Ramsgate’s Chatham and Clarendon Grammar School normally offers 180 places to Year 7 children but this year enrolled an additional 50 - the equivalent of two more classes and the highest intake in the school’s history.
The school has been obliged to take on the extra pupils after a Kent County Council panel approved their appeals - many of whom had failed test.
The exact number of pupils admitted who did not pass the Kent Test is not known but the head of a group of neighbouring schools said the intake raised questions about whether schools were genuinely selective.
Paul Luxmoore, the executive head of the Coastal Academies Trust, said he was concerned about the impact on neighbouring schools of such a large expansion.
While it is not uncommon for schools to have to admit more children who have appealed, such a large number is rare.
Mr Luxmoore's trust runs five schools in east Kent - including Dane Court Grammar.
He said it had left other schools with fewer children than they had planned for - affecting budgets - and would make it more difficult to improve standards.
But Chatham and Clarendon Grammar School said it was left with no alternative but to accept the extra children as they had successfully appealed through an independent process.
Mr Luxmoore said: “This unplanned and very sudden expansion of their roll will be to the detriment of local non-selectives, each of which will have budgeted and staffed for the students they had been allocated.
“It is already the case that there are too many selective places in Thanet for the numbers of children passing the Kent Test.”
Schools in the area already struggled to meet government targets and ‘survive hostile Ofsted inspections’ and the education system was not helped by such increases, he said.
However, the Chatham and Clarendon School said it had no say when it came to appeals. It also pointed out that 10 of the extra places had been requested by the county council.
In a statement, it said: “We do not have any say over who is successful or not at the appeal process and the school has to take the pupils who have successfully appealed to gain a place.”
The school, like all others, was unable to turn down a pupil who had appealed and subsequently chose it.
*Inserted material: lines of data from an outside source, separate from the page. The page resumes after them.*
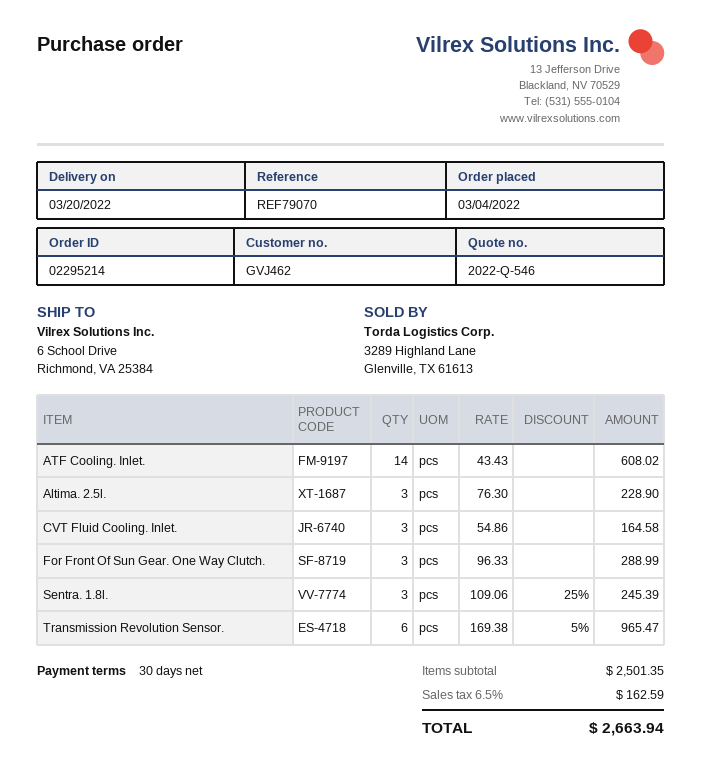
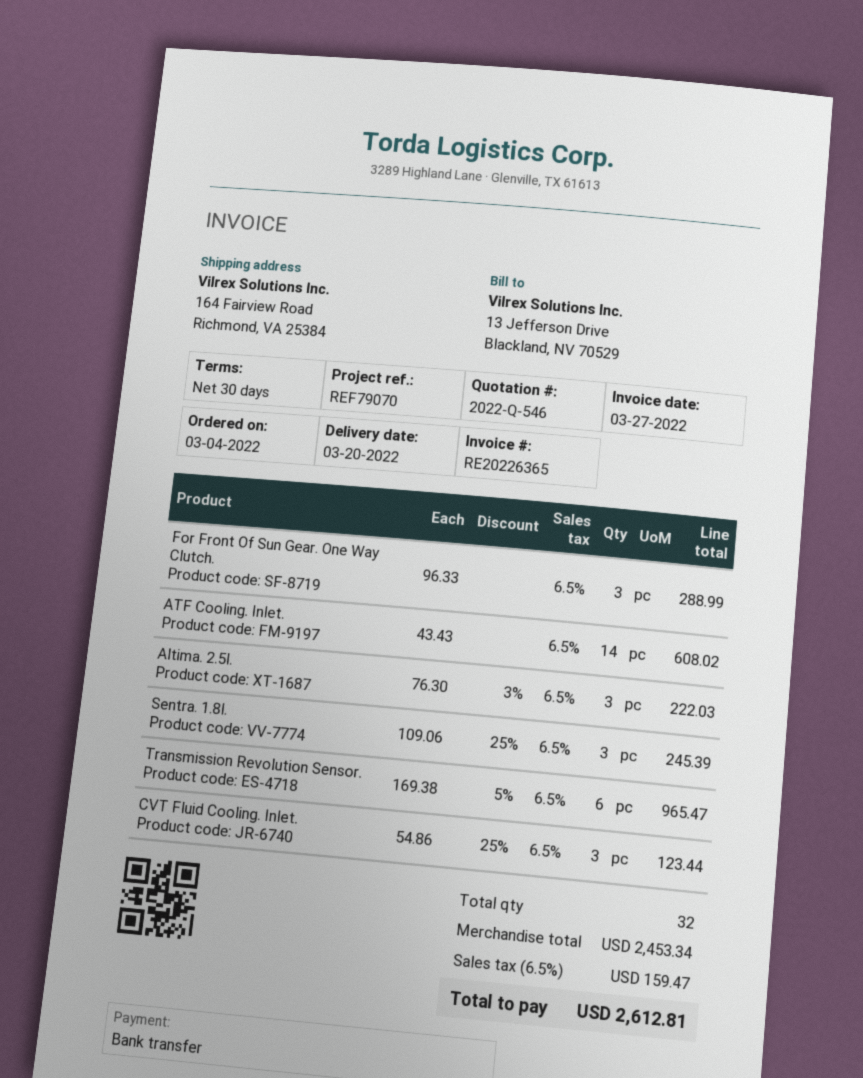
ship to: 6 School Drive, Richmond, VA 25384 -> 164 Fairview Road, Richmond, VA 25384
Altima. 2.5l.: 3 x 76.30 = 228.90 -> 3 x 76.30 - 3% = 222.03
CVT Fluid Cooling. Inlet.: 3 x 54.86 = 164.58 -> 3 x 54.86 - 25% = 123.44
subtotal: 2501.35 -> 2453.34
tax: 6.5% = 162.59 -> 6.5% = 159.47
total: 2663.94 -> 2612.81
The school had 96 appeals this year, with 71 upheld but only 50 chose a place.
However, the expansion of grammar schools through the appeals system has been become a sensitive issue.
Cllr Paul Carter, the Conservative leader of Kent County Council, said he feared a dilution of standards.
He said: “I think you have got to be careful that you don’t dilute the specialism of grammar schools, which are there to provide a learning environment for the highly academic students.”
While the county council aims for about 25% of pupils to go to grammar, the figure stands at nearly 32%.”